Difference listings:
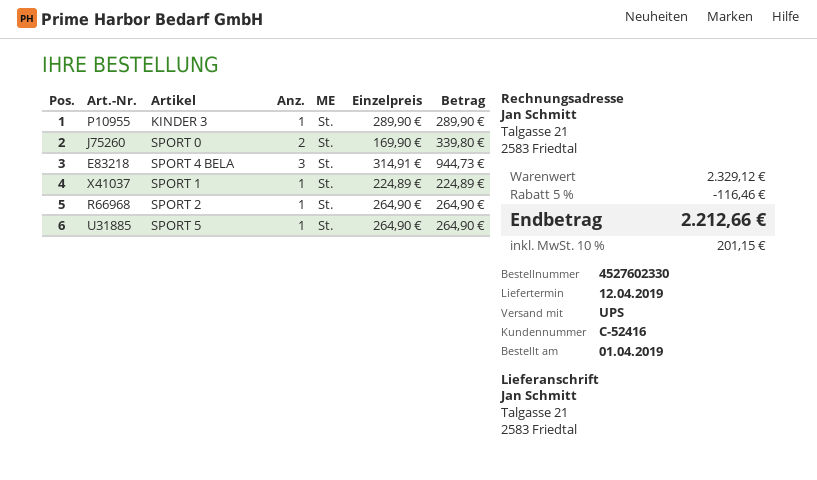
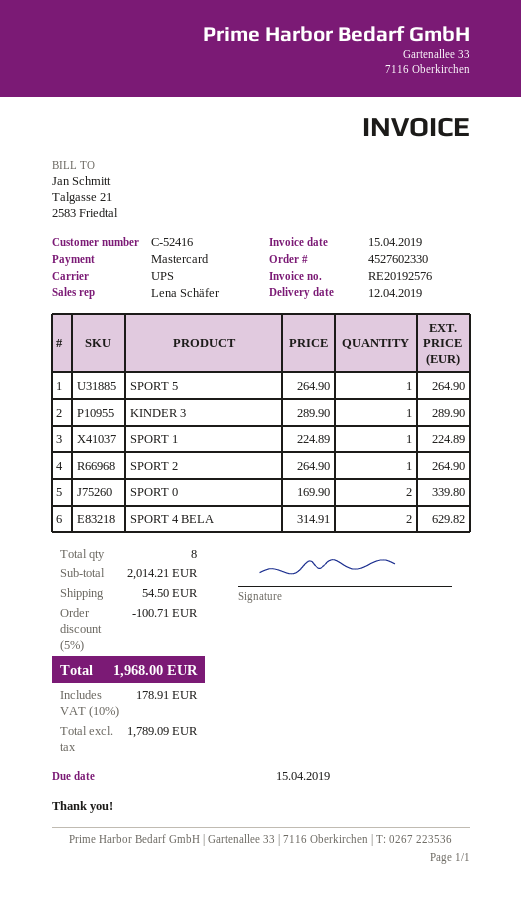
SPORT 4 BELA: 3 x 314.91 = 944.73 -> 2 x 314.91 = 629.82
subtotal: 2329.12 -> 2014.21
discount: 5% = 116.46 -> 5% = 100.71
shipping: none -> 54.50
tax: 10% = 201.15 -> 10% = 178.91
total: 2212.66 -> 1968.00

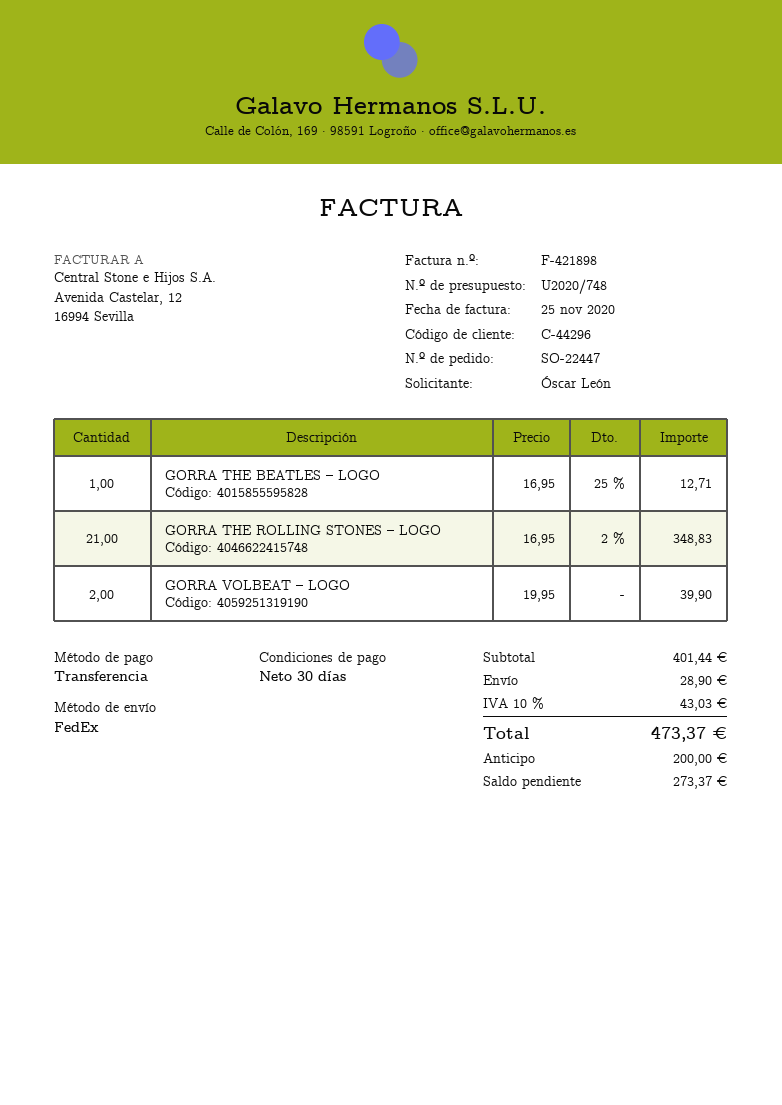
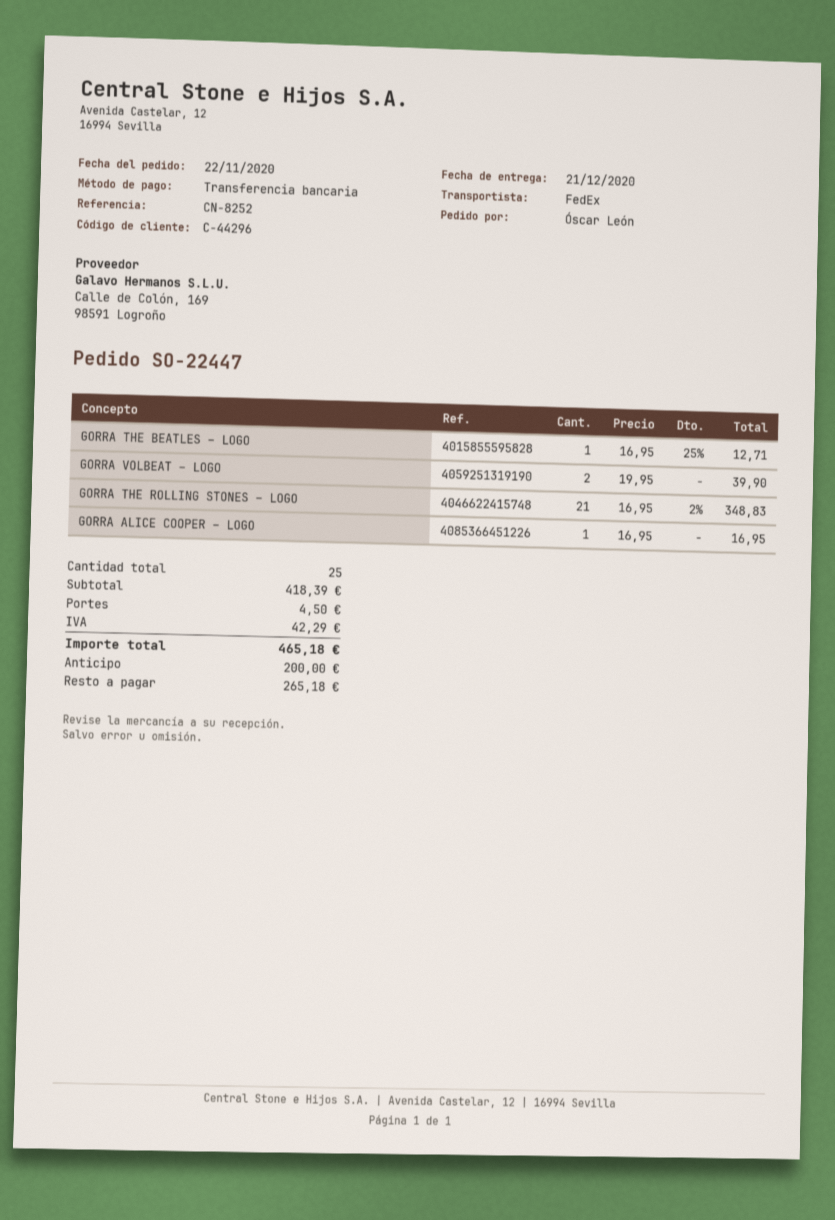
GORRA ALICE COOPER – LOGO: none -> 1 x 16.95 = 16.95
subtotal: 401.44 -> 418.39
shipping: 28.90 -> 4.50
tax: 43.03 -> 42.29
total: 473.37 -> 465.18
balance: 273.37 -> 265.18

* _TASK STATEMENT_:
Your task is to copy every line in the entries that holds the string "none".

* _SOLVED EXERCISE_:
shipping: none -> 54.50
GORRA ALICE COOPER – LOGO: none -> 1 x 16.95 = 16.95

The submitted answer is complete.